Kinetic analysis of bypass of O6- methylguanine by the catalytic core of yeast DNA polymerase eta

•Bypass of O6-MeG was kinetically studied by the catalytic core of yeast DNA polymerase η (Pol ηcore).•The misincorporation frequencies were 0.055–0.446 for O6-MeG.•Pol ηcore showed no fast burst phase for any incorporation opposite O6-MeG.•O6-MeG greatly blocked DNA replication and 67% dTTP, 31% dCTP and 2% dATP were incorporated opposite O6-MeG.

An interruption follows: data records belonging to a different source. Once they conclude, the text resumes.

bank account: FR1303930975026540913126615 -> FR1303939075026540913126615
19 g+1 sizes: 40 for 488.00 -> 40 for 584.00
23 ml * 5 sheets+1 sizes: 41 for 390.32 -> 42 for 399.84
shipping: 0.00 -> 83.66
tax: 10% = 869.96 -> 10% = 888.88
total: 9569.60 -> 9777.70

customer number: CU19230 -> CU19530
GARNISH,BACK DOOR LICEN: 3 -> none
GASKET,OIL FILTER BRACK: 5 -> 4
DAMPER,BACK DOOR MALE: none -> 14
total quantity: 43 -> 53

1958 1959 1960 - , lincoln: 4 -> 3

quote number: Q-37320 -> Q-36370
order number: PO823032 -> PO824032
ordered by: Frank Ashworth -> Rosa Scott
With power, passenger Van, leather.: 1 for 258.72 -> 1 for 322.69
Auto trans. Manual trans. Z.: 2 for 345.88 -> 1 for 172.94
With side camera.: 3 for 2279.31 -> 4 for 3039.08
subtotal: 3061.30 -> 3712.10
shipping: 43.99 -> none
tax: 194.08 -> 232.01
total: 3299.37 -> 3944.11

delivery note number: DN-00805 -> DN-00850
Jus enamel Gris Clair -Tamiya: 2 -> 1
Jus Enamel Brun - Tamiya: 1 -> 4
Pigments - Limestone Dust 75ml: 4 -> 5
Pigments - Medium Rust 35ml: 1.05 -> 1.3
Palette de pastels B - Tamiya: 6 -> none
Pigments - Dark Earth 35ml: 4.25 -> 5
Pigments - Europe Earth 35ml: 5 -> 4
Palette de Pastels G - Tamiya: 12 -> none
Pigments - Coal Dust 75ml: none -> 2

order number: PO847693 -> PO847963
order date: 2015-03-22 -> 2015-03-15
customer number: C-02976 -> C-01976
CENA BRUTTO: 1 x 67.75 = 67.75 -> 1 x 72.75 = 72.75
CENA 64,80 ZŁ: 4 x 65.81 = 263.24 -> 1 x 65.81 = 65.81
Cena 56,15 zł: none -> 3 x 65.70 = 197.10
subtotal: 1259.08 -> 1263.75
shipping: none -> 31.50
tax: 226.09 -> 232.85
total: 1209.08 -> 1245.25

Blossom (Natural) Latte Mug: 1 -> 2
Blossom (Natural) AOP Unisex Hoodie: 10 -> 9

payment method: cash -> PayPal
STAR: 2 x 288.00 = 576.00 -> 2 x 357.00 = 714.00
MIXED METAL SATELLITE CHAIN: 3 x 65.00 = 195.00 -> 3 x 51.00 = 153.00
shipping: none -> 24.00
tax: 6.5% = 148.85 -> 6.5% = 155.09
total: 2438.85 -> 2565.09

Alkylating agents can form O6-methylguansine (O6-MeG). To study the intrinsic kinetic behaviors of bypassing O6-MeG, we used the catalytic core of yeast DNA polymerase η (Pol ηcore, residues 1–513), instead of the full-length Pol η, to study their elementary steps, eliminating the effects of the C-terminal C2H2 motif on dNTP incorporation. The misincorporation frequencies were 10−4 for G and 0.055–0.446 for O6-MeG. O6-MeG does not affect the extension efficiency. Pol ηcore showed no fast burst phase for any incorporation opposite G or O6-MeG. Primer extension was greatly blocked by O6-MeG and about 67% dTTP, 31% dCTP and 2% dATP were incorporated opposite O6-MeG. This study provides further understanding of the mutation mechanism of alkylated lesion for yeast DNA polymerase η.